WHAT THE EXERCISE ASKS. Below are some records. Print exactly the lines between the one holding "subtotal: 287.75 -> 290.83" and the one holding "total: 239.71 -> 242.02", inclusive, and nothing else.

INFORMATION SHOWN.
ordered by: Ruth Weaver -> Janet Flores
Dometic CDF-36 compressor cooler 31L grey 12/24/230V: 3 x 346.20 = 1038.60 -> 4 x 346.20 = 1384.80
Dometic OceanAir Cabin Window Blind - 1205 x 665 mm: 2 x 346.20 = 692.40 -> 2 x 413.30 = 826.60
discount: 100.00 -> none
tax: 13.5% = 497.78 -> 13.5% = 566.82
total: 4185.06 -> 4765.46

...

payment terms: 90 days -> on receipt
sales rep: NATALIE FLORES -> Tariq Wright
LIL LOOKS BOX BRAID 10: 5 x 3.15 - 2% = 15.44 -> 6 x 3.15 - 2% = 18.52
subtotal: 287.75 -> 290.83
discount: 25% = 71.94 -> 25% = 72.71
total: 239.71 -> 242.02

SOLUTION TO THIS TASK.
subtotal: 287.75 -> 290.83
discount: 25% = 71.94 -> 25% = 72.71
total: 239.71 -> 242.02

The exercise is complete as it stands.